Putative TM3-TM8 interaction in hSERT is not conserved in hDAT. The putative H-bond interaction between Asn177 (TM3) and Thr439 (TM8) could be critical for binding of 5HTPEG4-5HT by maintaining the structural integrity of the S1 site. Notably, the suggested intramolecular interaction in hSERT is not conserved in hDAT (Asn177/Thr439 in hSERT is equivalent to Asn157/Ala423 in hDAT) (Figure 6A), and the suggested interaction could therefore be an important determinant for the distinct selectivity of 5HT-PEG4-5HT. To examine if mutations of Asn177 and Thr439 affects the conformational equilibrium of hSERT, we determined if N177A and T439V altered the accessibility of S404C (Figure 6B).
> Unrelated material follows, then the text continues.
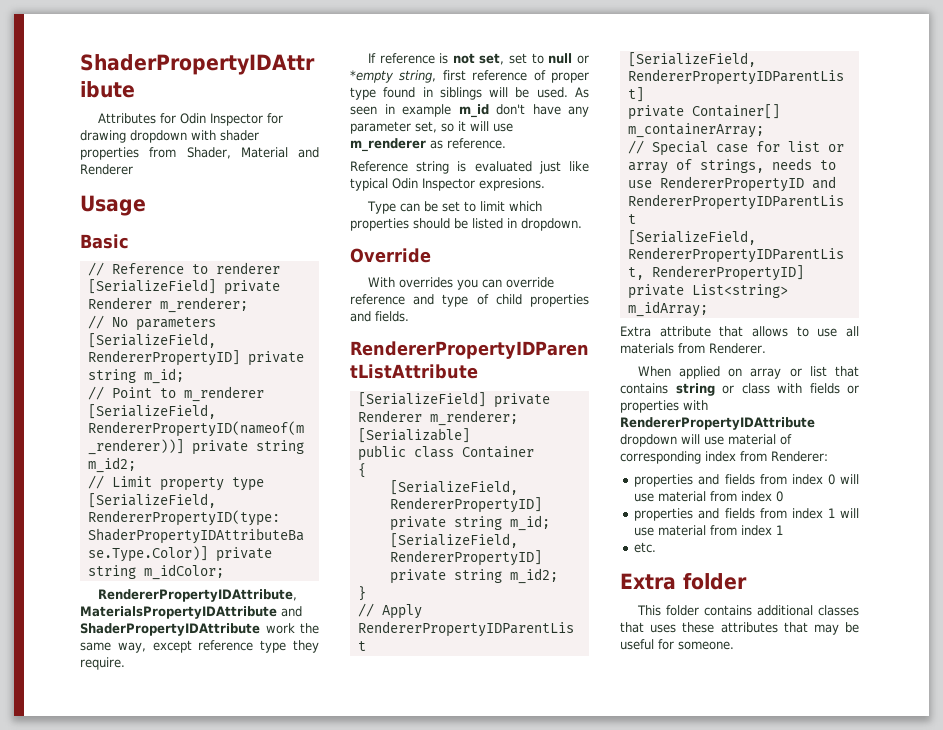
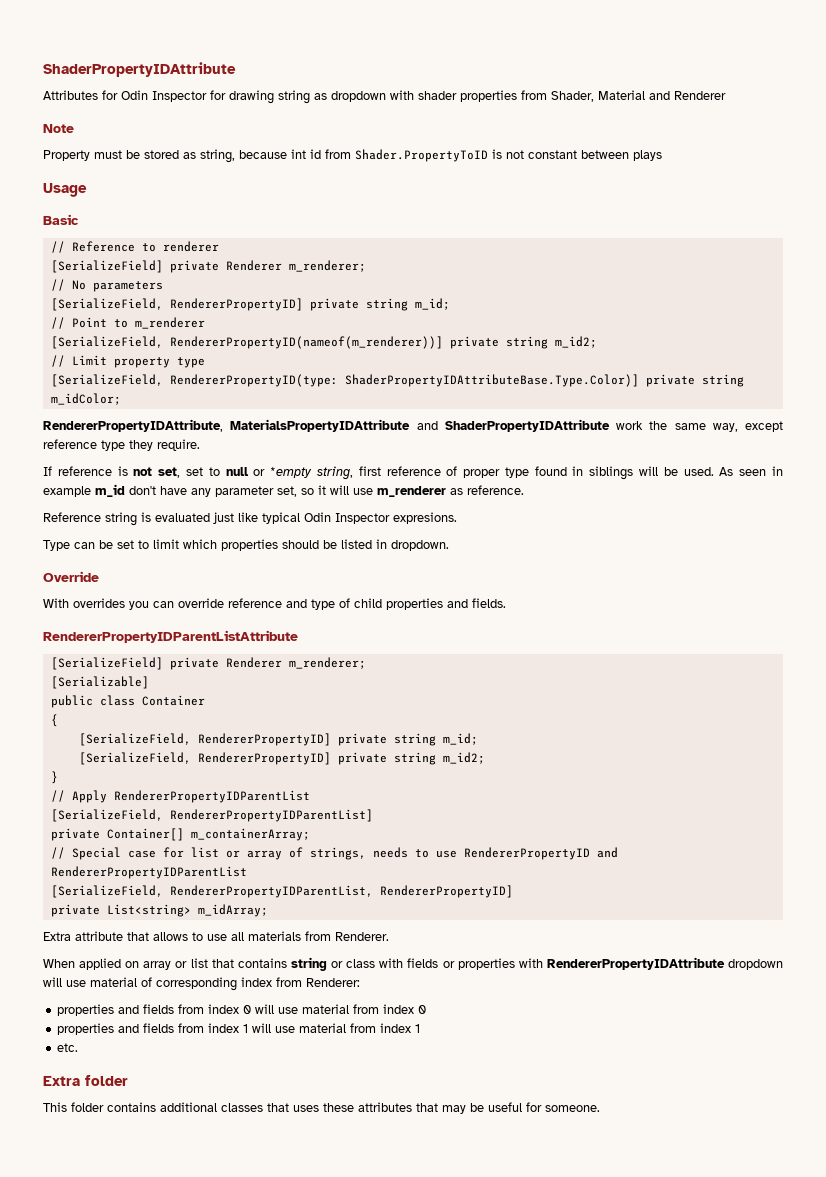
- Attributes for Odin Inspector for drawing dropdown with shader properties from Shader, Material and Renderer
+ Attributes for Odin Inspector for drawing string as dropdown with shader properties from Shader, Material and Renderer
+ Note
+ Property must be stored as string, because int id from Shader.PropertyToID is not constant between plays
Specifically, we introduced N177A or T439V into C109A-S404C, and found that neither the N177A nor the T439V mutation affected the reactivity of S404C towards MTSEA, suggesting that these mutations do not grossly affect the conformational equilibrium of hSERT (Figure 6B). Notably, from these experiments we cannot rule out that the N177A or the T439V mutation disrupts the structural integrity locally within the S1 site and/or the dynamic properties for the transition to inward-facing conformations. [INSERT FIGURE 6]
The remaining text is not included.